Wasting of muscle mass, a common criterion of sarcopenia and PEW, is frequently found in CKD patients, especially in those with more advanced stages of the disease. On the other hand, decreased body fat is more common in PEW than in sarcopenia [31]. Etiological factors leading to sarcopenia and PEW associated with CKD that are exacerbated by consumption of UPFs include the following: developed insulin resistance, acidosis, vitamin D deficiency, and disruption of hormones like testosterone, insulin growth factor-1 (IGF-1), and growth hormone (GH) resistance [32, 33]. In addition, the change in the gut microbiome and dysfunction of the gut barrier aggregated by exposure to phthalates, which leaks into food through contact materials or food processing plastics, leads to the development of an inflammatory environment (increased levels of pro-inflammatory cytokines levels such as tumor necrosis factor-α (TNF-α) and interleukin-6 (IL-6)) [34, 35] as a contributor to muscle wasting [36, 37]. One study has reported an association between phthalate exposure and lower grip strength, a marker of muscle health and sarcopenia [38]. Lower fiber intake also leads to the accumulation of protein fermentation metabolites, uremic toxicity [39], and finally, uremic muscle wasting [40].

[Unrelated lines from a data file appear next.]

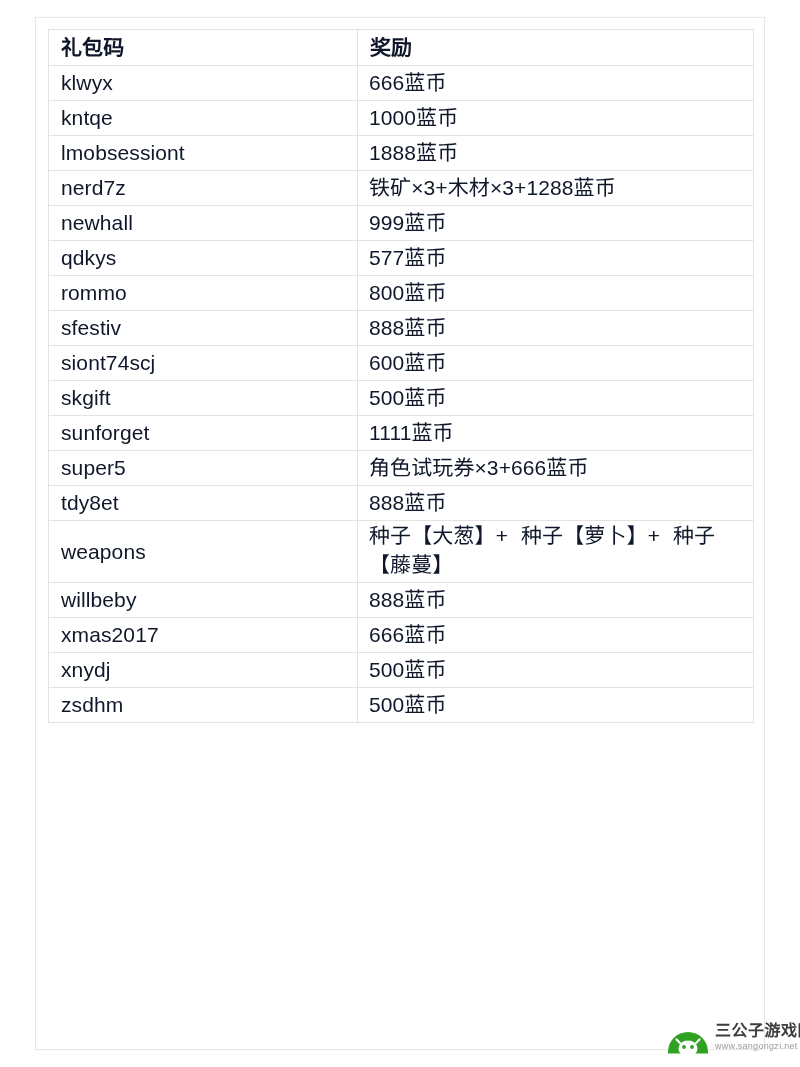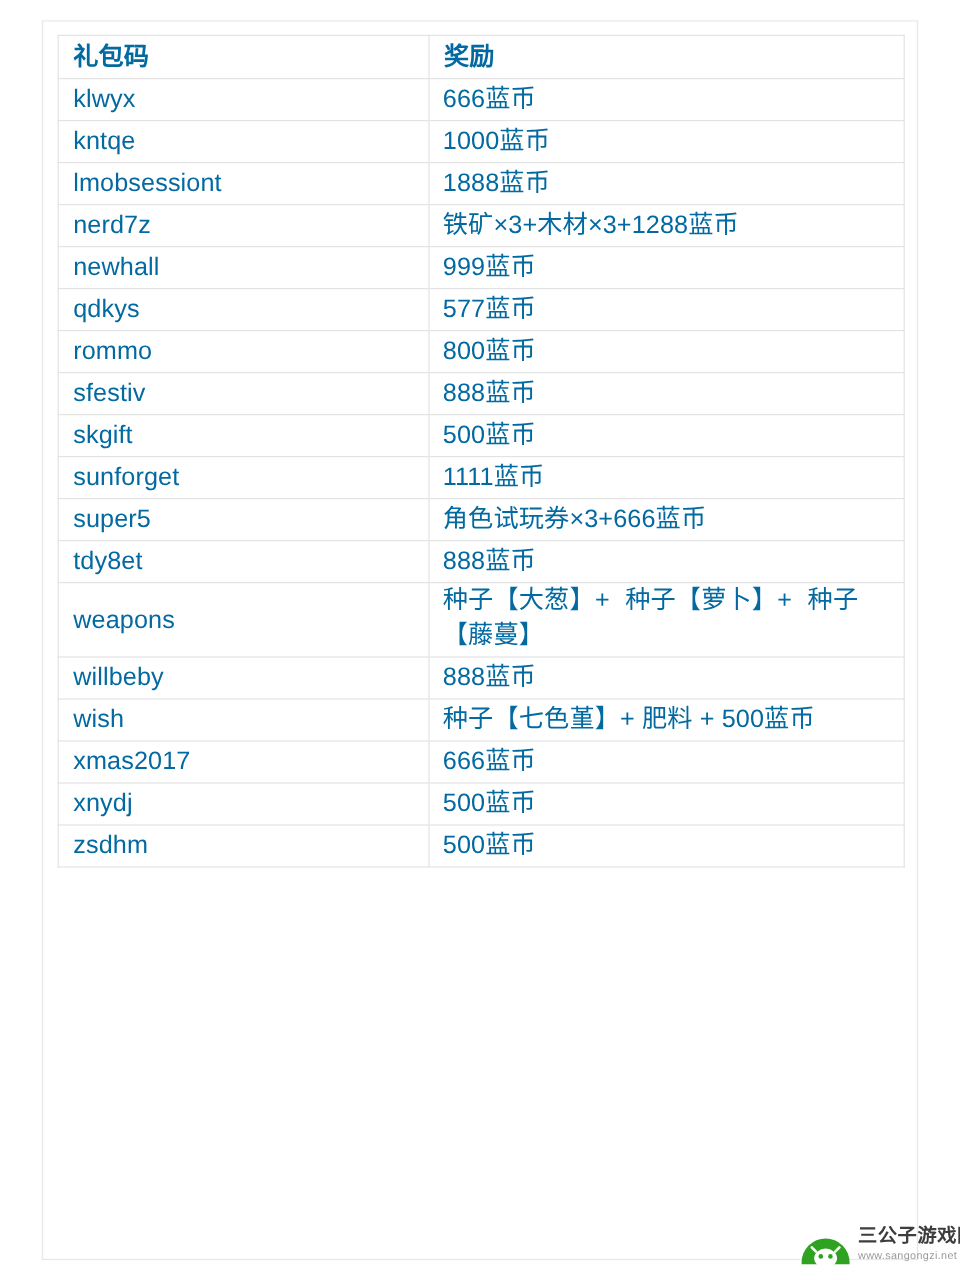--- a/index.html
+++ b/index.html
@@ -48,7 +48,7 @@
     padding: 0 0 0 12px;
     text-align: left;
     vertical-align: middle;
-    color: #0369a1;
+    color: #0f172a;
     font-size: 21px;
     line-height: 1.30;
     height: 35px;

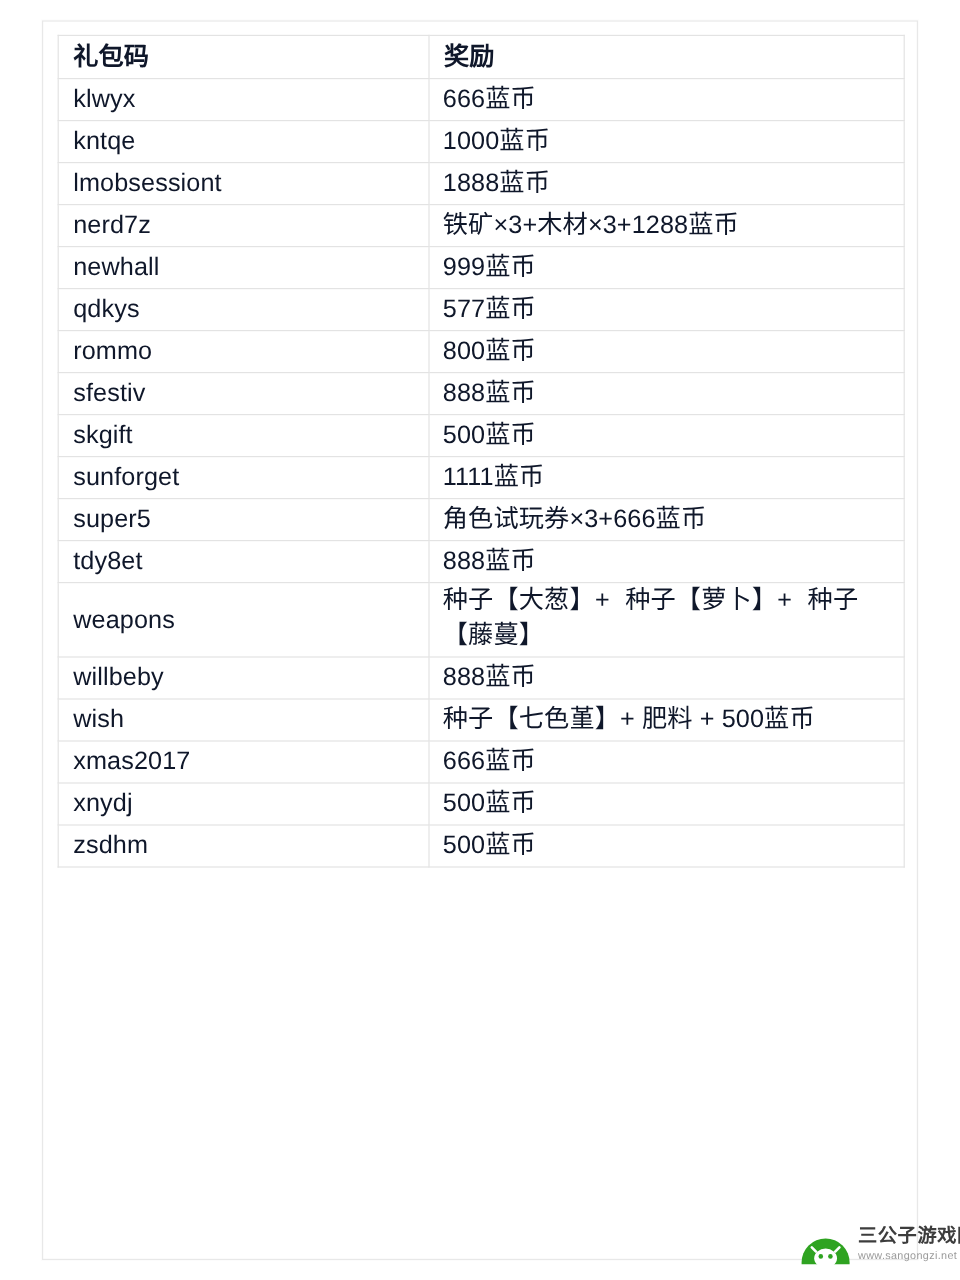--- a/index.html
+++ b/index.html
@@ -160,6 +160,10 @@
         <tr>
           <td class="code-cell">sfestiv</td>
           <td class="reward-cell">888蓝币</td>
+        </tr>
+        <tr>
+          <td class="code-cell">siont74scj</td>
+          <td class="reward-cell">600蓝币</td>
         </tr>
         <tr>
           <td class="code-cell">skgift</td>

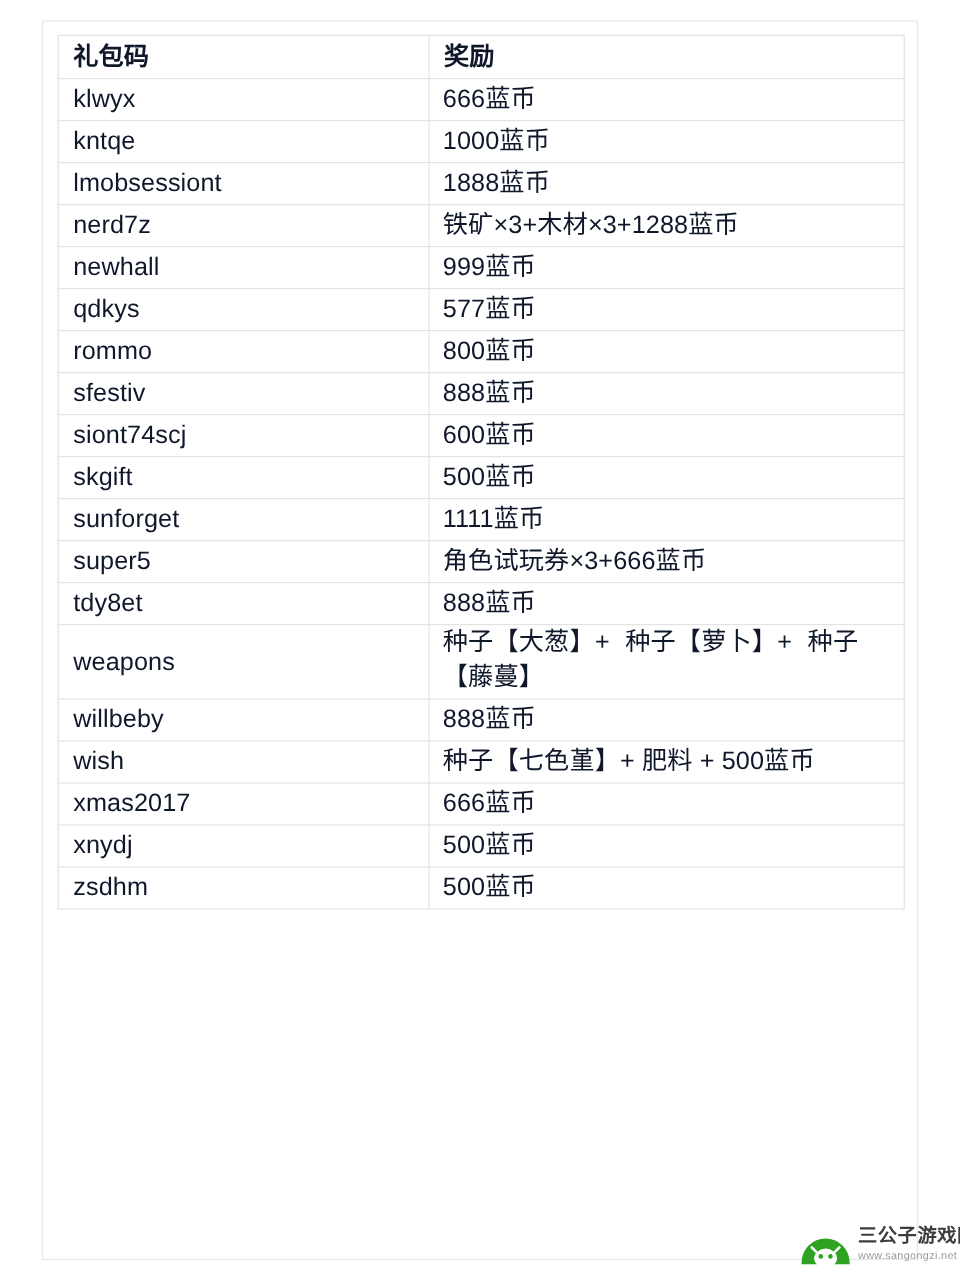--- a/index.html
+++ b/index.html
@@ -188,10 +188,6 @@
         <tr>
           <td class="code-cell">willbeby</td>
           <td class="reward-cell">888蓝币</td>
-        </tr>
-        <tr>
-          <td class="code-cell">wish</td>
-          <td class="reward-cell">种子【七色堇】+ 肥料 + 500蓝币</td>
         </tr>
         <tr>
           <td class="code-cell">xmas2017</td>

We did not find a significant association between UPF intake and PEW in patients with CKD. To our knowledge, this is the first study that assessed this association. Mechanisms contributing to PEW are the same as sarcopenia etiology [31], but energy imbalance leading to fat loss could be a more important factor in PEW etiology. Even though, higher PEW was observed in the higher UPF intake group, no significant difference between protein and energy intake was found between the two UPF groups. Furthermore, UPFs contain a high amount of added sugars, trans and SFAs, and additives like emulsifiers, preservatives, stabilizers, and artificial flavors, which enhance lipogenesis (contrary to PEW criteria) and disrupt muscle protein synthesis and ultimately lead to a decline in muscle mass (in line with PEW criteria) [31], resultant of these two may be the reason why we did not observe a significant association between PEW and UPF intake.

We can mention some limitations of the present study. The investigation to the effect of UPF intake on inflammation as a determinant of CKD complications because of the lack of data on inflammatory factors such as nuclear factor-κB (NF-κB), C-reactive protein, and IL-6 were impossible. However, the effects of some confounders were adjusted in the analysis; there may be other unknown confounding factors in this study.

Conclusions

In conclusion, our findings suggest a positive association between UPF intake and sarcopenia among CKD patients. Therefore, reducing the intake of UPFs may decrease the odds of sarcopenia in patients suffering from CKD. The importance of restricting access to UPFs should be addressed by public policy.

Availability of data and methods

The datasets used and/or analyzed during the current study are available from the corresponding author on reasonable request.